His father was Heinrich I von Praunheim , his mother Adelheid von Echzell .

Wolfram II married his heir, Udelinde von Rödelheim . He had at least five children with her.

politics

Wolfram II has appeared as a lay judge in Frankfurt since 1243 . In 1248 he became the city's imperial school, an office he held between 1263 and 1268 with one interruption until his death in 1274. In the controversy for the throne between Richard of Cornwall and Conrad IV , he supported the latter. For this he received the clearing tithe in the Lindau forest north-west of Frankfurt, which was later supplemented by the church tithe there, which the provost of St. Bartholomew's Foundation in Frankfurt gave him. The city of Frankfurt was ultimately able to assert itself in these battles, both after the battle of Frankfurt in 1246, in which the opposing king Heinrich Raspe was victorious and occupied Frankfurt, and also during the siege of the city by the opposing king Wilhelm of Holland in 1249.

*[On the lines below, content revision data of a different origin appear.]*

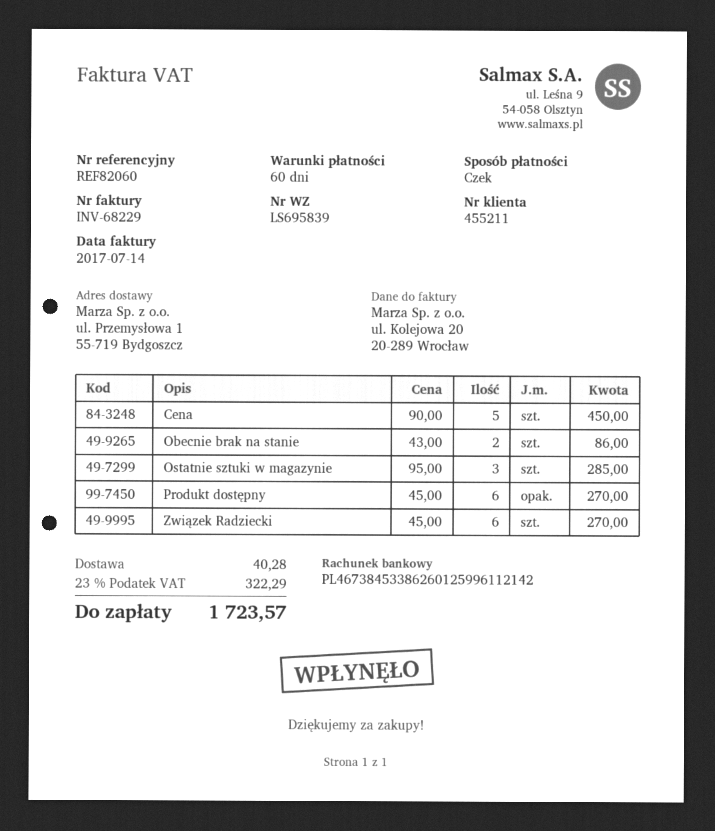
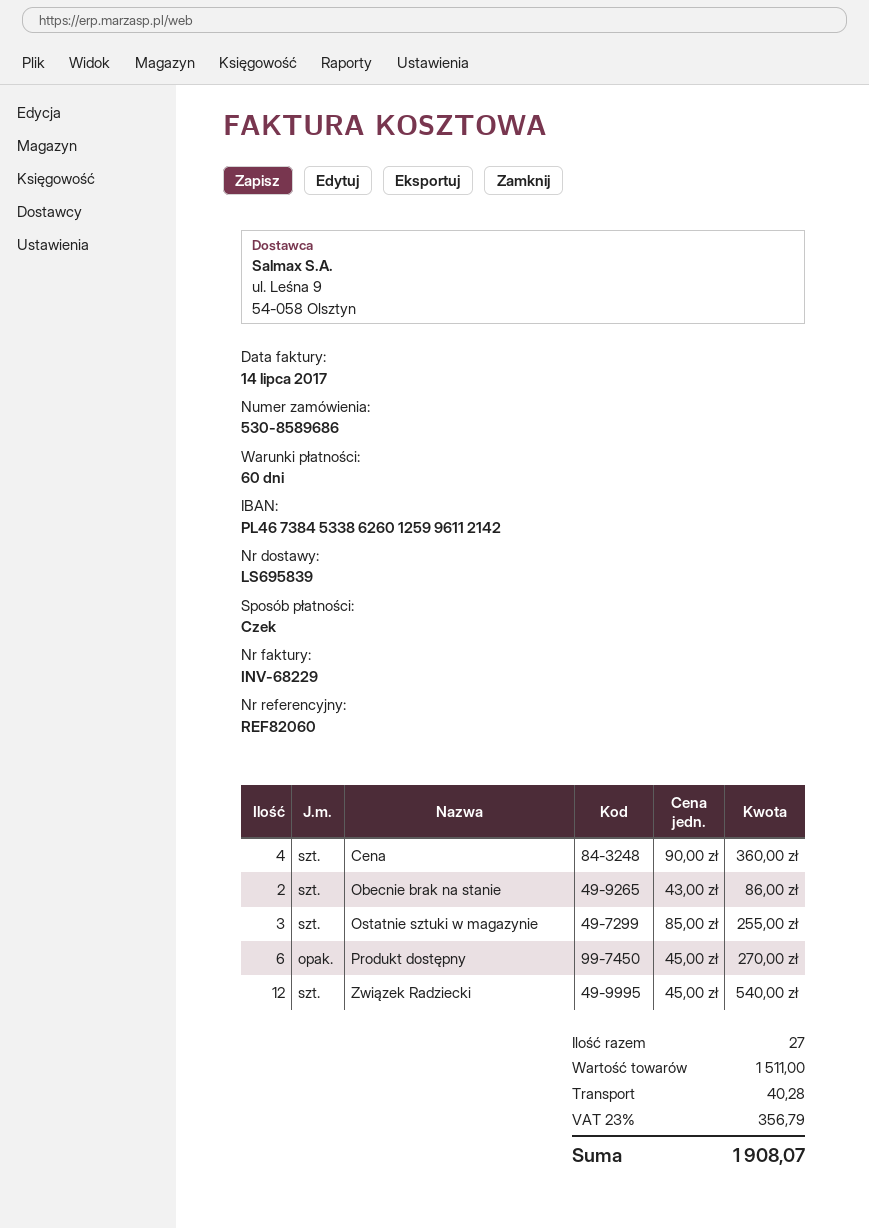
Cena: 5 x 90.00 = 450.00 -> 4 x 90.00 = 360.00
Ostatnie sztuki w magazynie: 3 x 95.00 = 285.00 -> 3 x 85.00 = 255.00
Związek Radziecki: 6 x 45.00 = 270.00 -> 12 x 45.00 = 540.00
tax: 23% = 322.29 -> 23% = 356.79
total: 1723.57 -> 1908.07

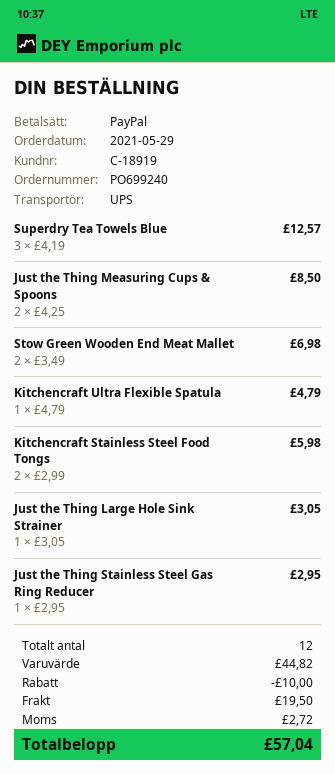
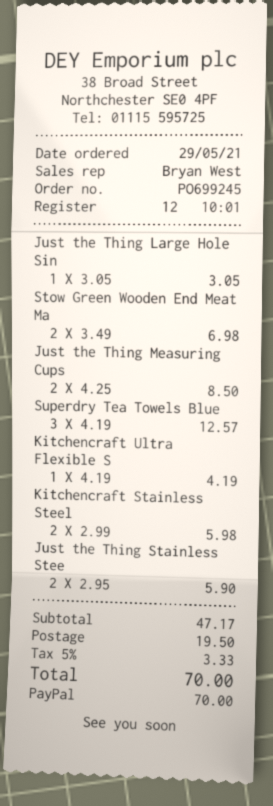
order number: PO699240 -> PO699245
Kitchencraft Ultra Flexible Spatula: 1 x 4.79 = 4.79 -> 1 x 4.19 = 4.19
Just the Thing Stainless Steel Gas Ring Reducer: 1 x 2.95 = 2.95 -> 2 x 2.95 = 5.90
subtotal: 44.82 -> 47.17
discount: 10.00 -> none
tax: 2.72 -> 3.33
total: 57.04 -> 70.00

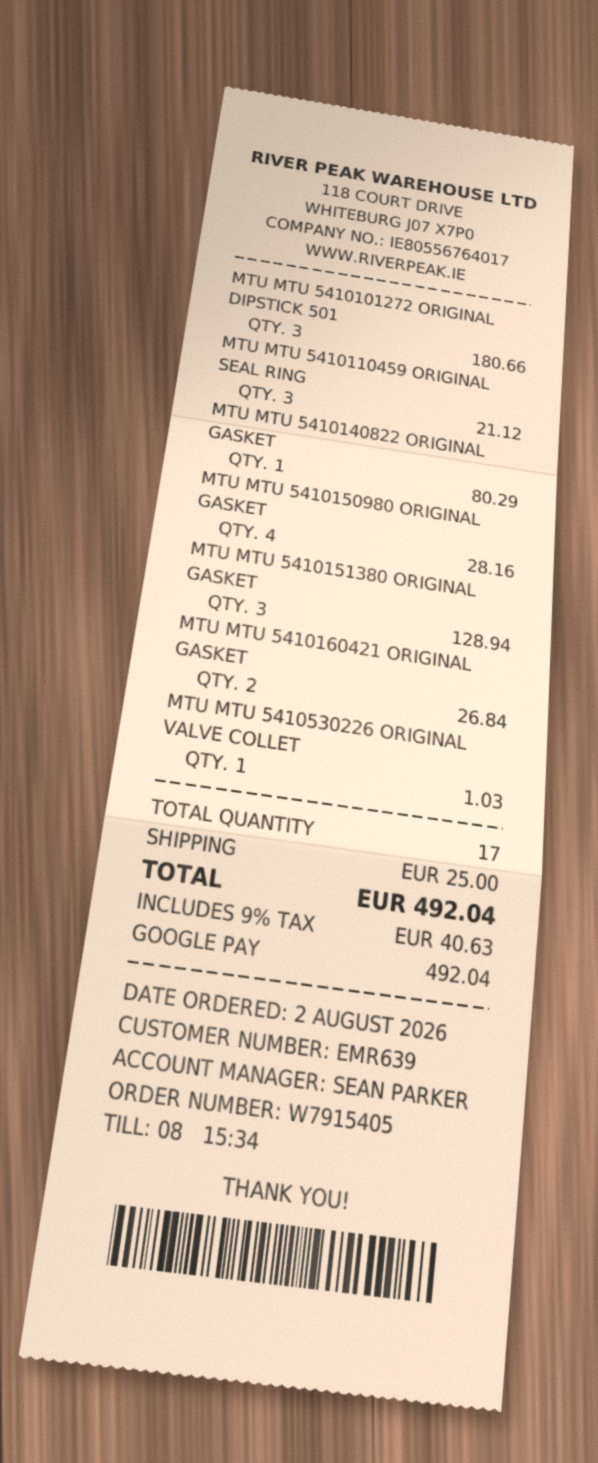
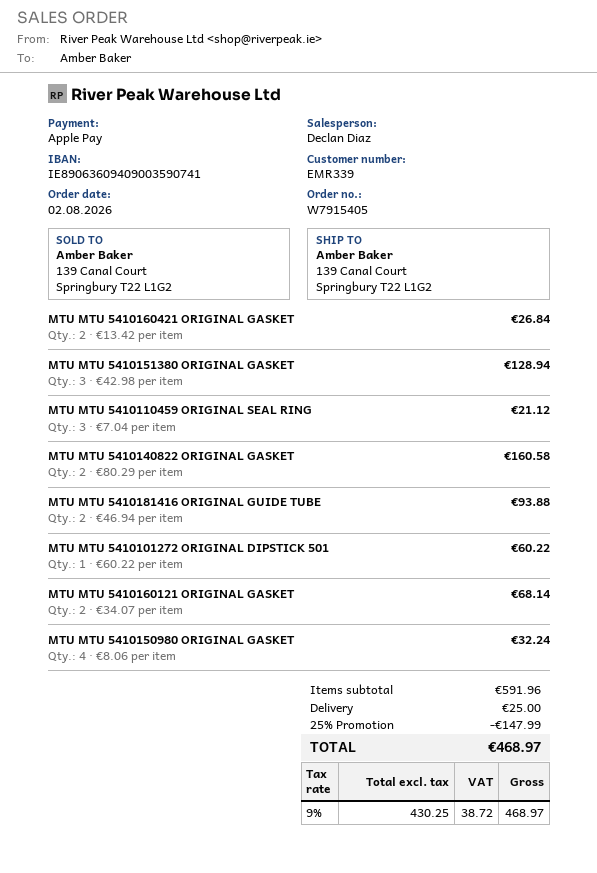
customer number: EMR639 -> EMR339
sales rep: SEAN PARKER -> Declan Diaz
payment method: Google Pay -> Apple Pay
MTU MTU 5410101272 ORIGINAL DIPSTICK 501: 3 for 180.66 -> 1 for 60.22
MTU MTU 5410140822 ORIGINAL GASKET: 1 for 80.29 -> 2 for 160.58
MTU MTU 5410150980 ORIGINAL GASKET: 4 for 28.16 -> 4 for 32.24
MTU MTU 5410530226 ORIGINAL VALVE COLLET: 1 for 1.03 -> none
MTU MTU 5410181416 ORIGINAL GUIDE TUBE: none -> 2 for 93.88
MTU MTU 5410160121 ORIGINAL GASKET: none -> 2 for 68.14
discount: none -> 25% = 147.99
tax: 9% = 40.63 -> 9% = 38.72
total: 492.04 -> 468.97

He is called on several times as a judge or mediator in significant legal disputes across the empire, for example in a dispute between the Archbishopric of Mainz and the Counts of Rieneck , one between the Archbishop of Mainz in 1264 and the Count Palatine around Burg and City of Weinheim, or between the Counts of Katzenelnbogen and the Lords of Falkenstein . The notarizations that he carried out during his long term in office, including in preparation for the Munzenberg inheritance, are also numerous .

Through his marriage to Udelinde von Rödelheim he came into joint ownership of Rödelheim Castle . In 1267 Wolfram II also became Burgmann of the Speyer Monastery . Wolfram II was economically very successful. He consolidated his property around a residence in Sachsenhausen , while the headquarters in Frankfurt-Praunheim were used by later sons.

literature

  • Alfred Friese: The Lords of Praunheim-Sachsenhausen, inheritance of the Reich in Frankfurt am Main: Property, social and cultural history of an imperial family of the high and late Middle Ages . Masch. Diss. 1952.

Individual evidence

  1. During this time he is referred to as " olim scultetus ". (Friese, p. 48).
  2. Friese, p. 48.
  3. Friese, p. 45.
  4. Friese, p. 47.
  5. Friese, p. 45.
  6. Friese, p. 47.
  7. Friese, p. 48.
  8. Friese, p. 46.
  9. Friese, p. 49.
  10. Friese, p. 46.
  11. Friese, p. 49.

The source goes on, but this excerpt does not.